What is expected — An exact repeat is needed of the lines from the one with "úroky vlastní | Provision: 102.7 -> 103.0" through the last line of the data below. Please omit the pictures.

Material supplied —
■ ■ ■

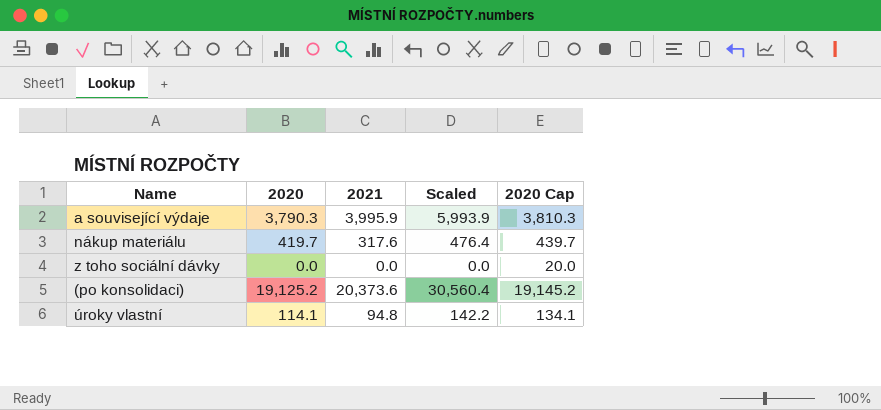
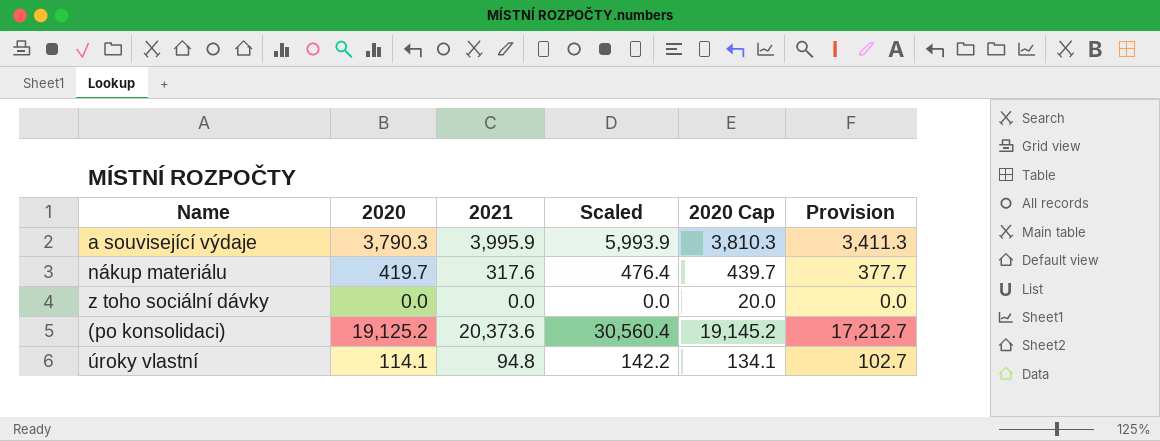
column Provision | formula: none -> [2020] * 0.9

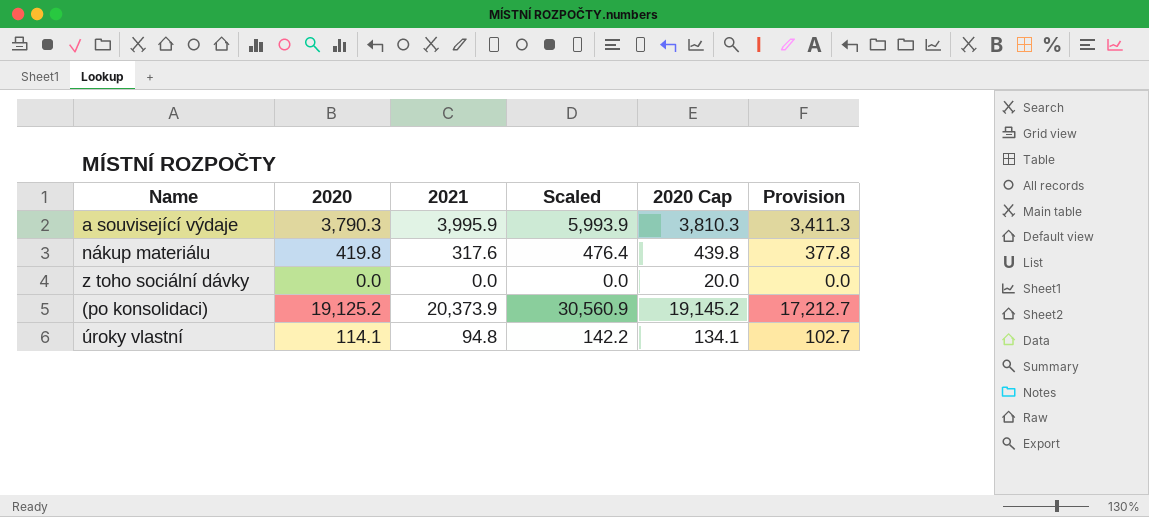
nákup materiálu | 2020: 419.7 -> 419.8
nákup materiálu | 2020 Cap: 439.7 -> 439.8
nákup materiálu | Provision: 377.7 -> 377.8
(po konsolidaci) | 2021: 20,373.6 -> 20,373.9
(po konsolidaci) | Scaled: 30,560.4 -> 30,560.9

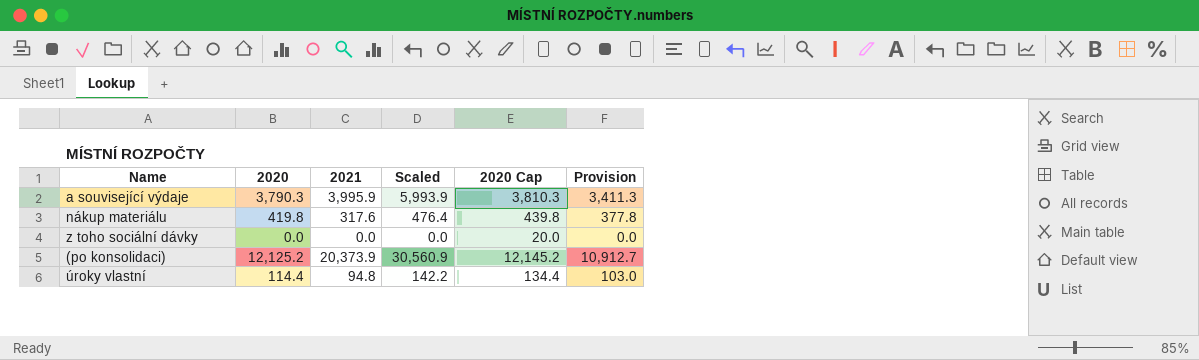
(po konsolidaci) | 2020: 19,125.2 -> 12,125.2
(po konsolidaci) | 2020 Cap: 19,145.2 -> 12,145.2
(po konsolidaci) | Provision: 17,212.7 -> 10,912.7
úroky vlastní | 2020: 114.1 -> 114.4
úroky vlastní | 2020 Cap: 134.1 -> 134.4
úroky vlastní | Provision: 102.7 -> 103.0

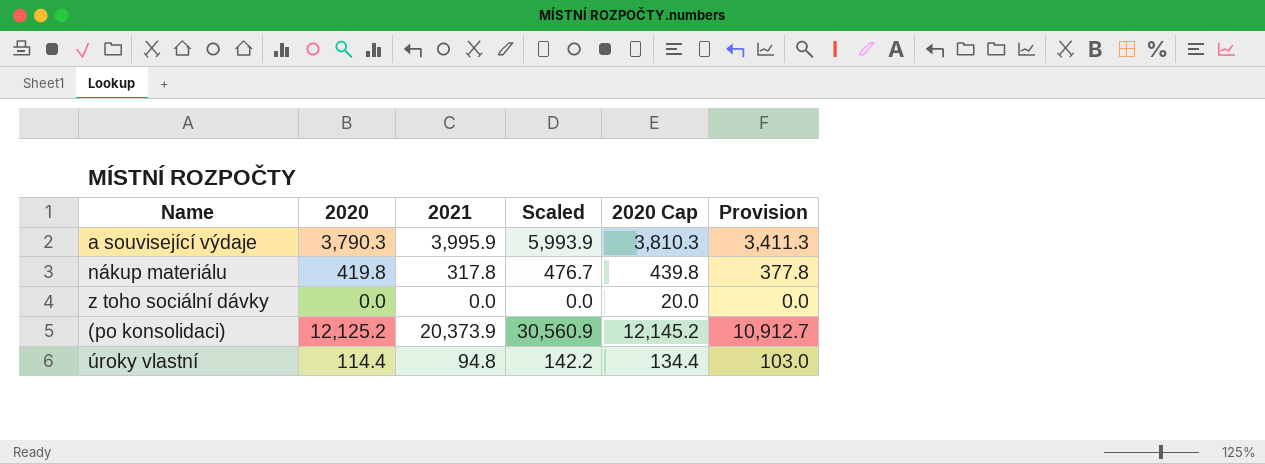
nákup materiálu | 2021: 317.6 -> 317.8
nákup materiálu | Scaled: 476.4 -> 476.7

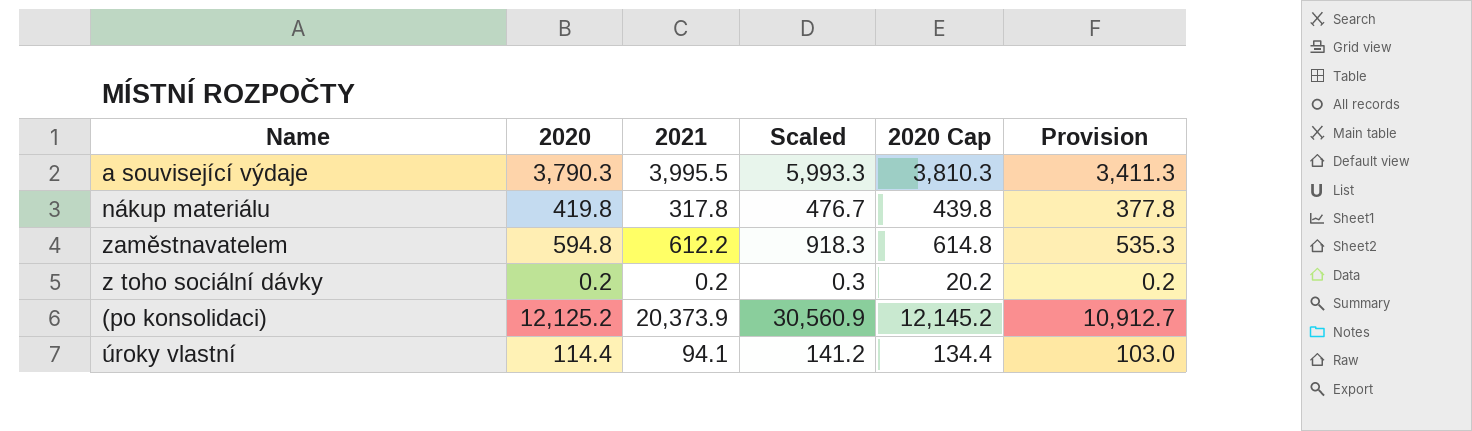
a související výdaje | 2021: 3,995.9 -> 3,995.5
a související výdaje | Scaled: 5,993.9 -> 5,993.3
row zaměstnavatelem: none -> 594.8 | 612.2 | 918.3 | 614.8 | 535.3
z toho sociální dávky | 2020: 0.0 -> 0.2
z toho sociální dávky | 2021: 0.0 -> 0.2
z toho sociální dávky | Scaled: 0.0 -> 0.3
z toho sociální dávky | 2020 Cap: 20.0 -> 20.2
z toho sociální dávky | Provision: 0.0 -> 0.2
úroky vlastní | 2021: 94.8 -> 94.1
úroky vlastní | Scaled: 142.2 -> 141.2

■ ■ ■

Result of this task —
úroky vlastní | Provision: 102.7 -> 103.0

nákup materiálu | 2021: 317.6 -> 317.8
nákup materiálu | Scaled: 476.4 -> 476.7

a související výdaje | 2021: 3,995.9 -> 3,995.5
a související výdaje | Scaled: 5,993.9 -> 5,993.3
row zaměstnavatelem: none -> 594.8 | 612.2 | 918.3 | 614.8 | 535.3
z toho sociální dávky | 2020: 0.0 -> 0.2
z toho sociální dávky | 2021: 0.0 -> 0.2
z toho sociální dávky | Scaled: 0.0 -> 0.3
z toho sociální dávky | 2020 Cap: 20.0 -> 20.2
z toho sociální dávky | Provision: 0.0 -> 0.2
úroky vlastní | 2021: 94.8 -> 94.1
úroky vlastní | Scaled: 142.2 -> 141.2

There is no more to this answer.